Lost and Found goes back to November 2012 and is actually a salvaged scene from my scrapped first draft of my first supernatural suspense novel, The Man in White. The novel was set back in the ‘60s and Mr. Jones, my Big Bad (to steal a phrase from the Buffyverse), originally started as a traveling preacher from Georgia with a predilection for brutality—and small children. He’d go from small Southern town to small Southern town, teaching Sunday school classes to children twelve and under, and then when he’d find one that struck his fancy, he’d kidnap and murder him or her. (He wasn’t very particular about gender in my first draft.) My premise became, “What if Mr. Jones tried this on a West Indian child from the Louisiana bayou, right in the heart of hoodoo-land, but the child escaped? And what if this child’s family was connected to primal energy, something old and more evil than Jones himself, and he was made to pay for his crime? And what if after he’s put to death for his sins, he comes back connected to his victim?”
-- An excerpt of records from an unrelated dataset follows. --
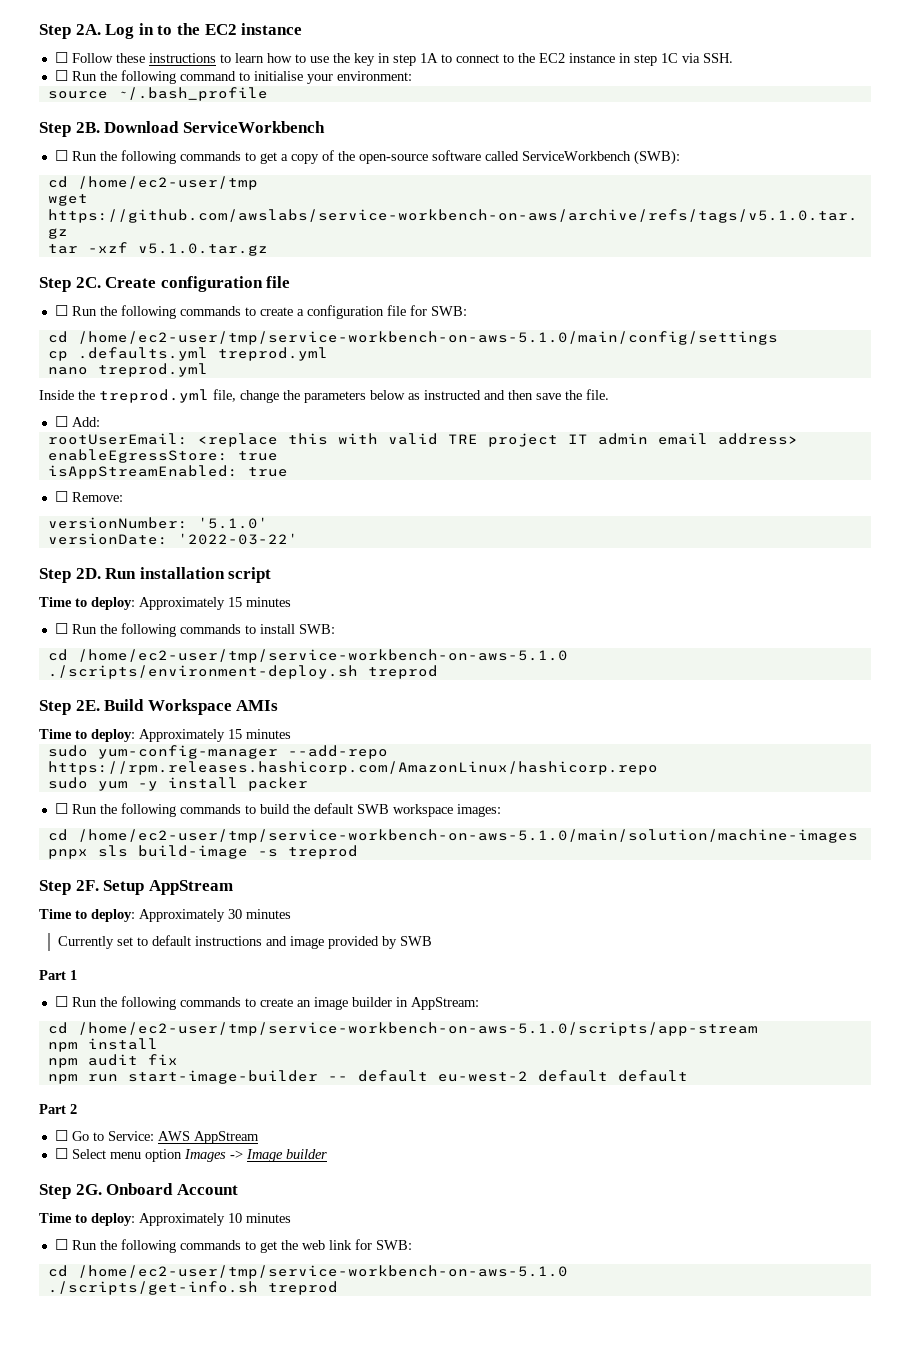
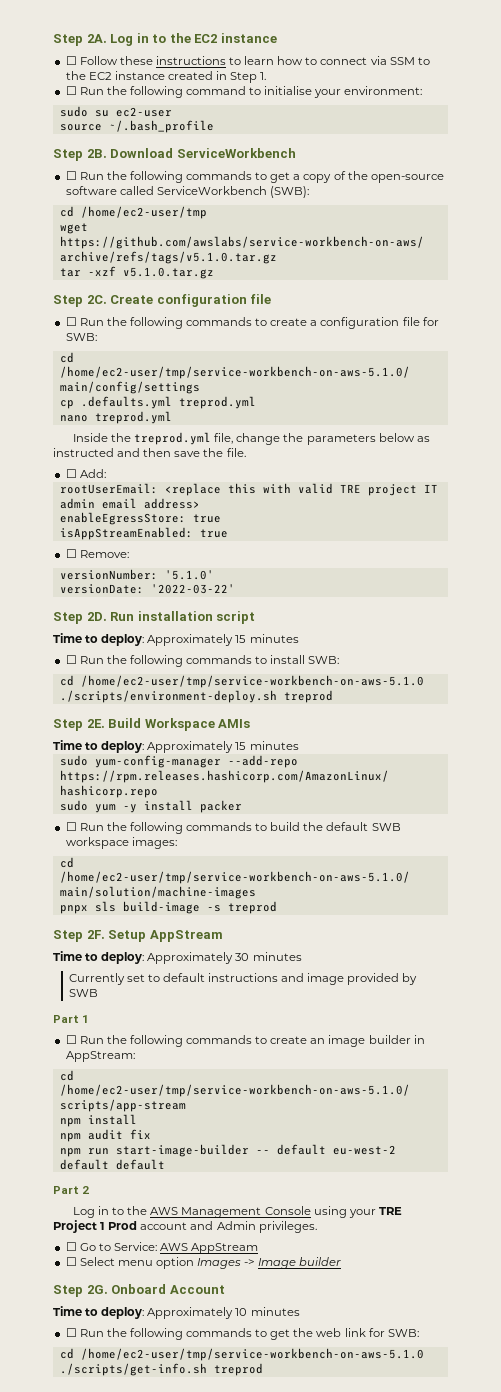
- ☐ Follow these instructions to learn how to use the key in step 1A to connect to the EC2 instance in step 1C via SSH.
+ ☐ Follow these instructions to learn how to connect via SSM to the EC2 instance created in Step 1.
+ sudo su ec2-user
+ Log in to the AWS Management Console using your TRE Project 1 Prod account and Admin privileges.

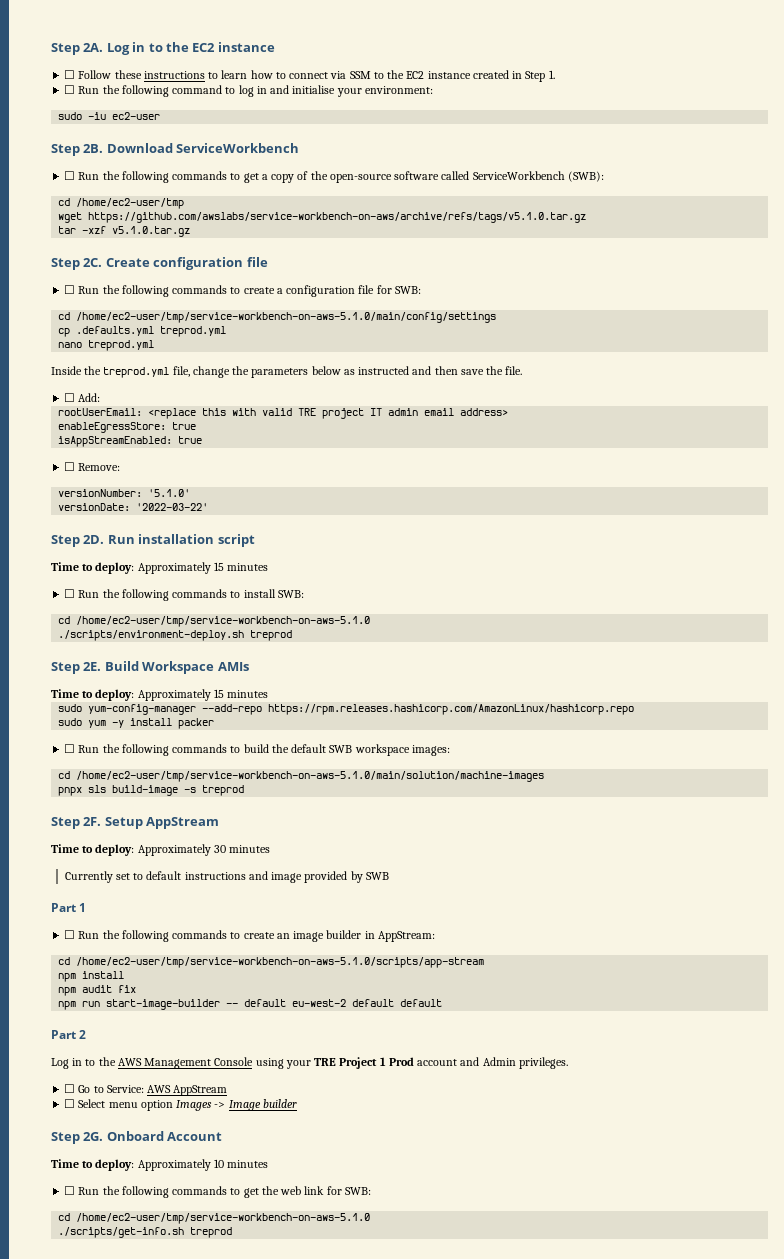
- ☐ Run the following command to initialise your environment:
+ ☐ Run the following command to log in and initialise your environment:
- sudo su ec2-user
+ sudo -iu ec2-user
- source ~/.bash_profile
It was an ambitious novel to say the least (so ambitious it needed to be split into two books or risk being the length of The Stand) and I really didn’t have a clue how to start so I just wrote the first thing that popped into my head. This is a cleaned up version of that writing session.
He took the knife and ran it along the edge of his belt. The belt strap was black leather, thick and worn; the scratching sound the two materials made as they came together echoed throughout the deserted room.
He ignored the whimpering mass in the corner. Soon, she wouldn’t make a peep. She’d be little more than a blissful memory.
But first he would play. Taking her right now, like this, her fear turning her into a defeated mess, was no fun. He needed her to need to live. She wouldn’t, of course, but he didn’t see the harm in letting her believe otherwise. At least for a while. And if she was good, he might consider keeping her around a bit longer.
He untied the girl, removing the shackles from her wrists. She looked up at him with wide, watery eyes—he could tell she didn’t know what to make of this.
He knelt down beside her and kissed her forehead, relishing in the shiver he felt course through her. He could almost taste her adrenaline on his lips. He took his tongue and ran it across his mouth to really savor his handiwork.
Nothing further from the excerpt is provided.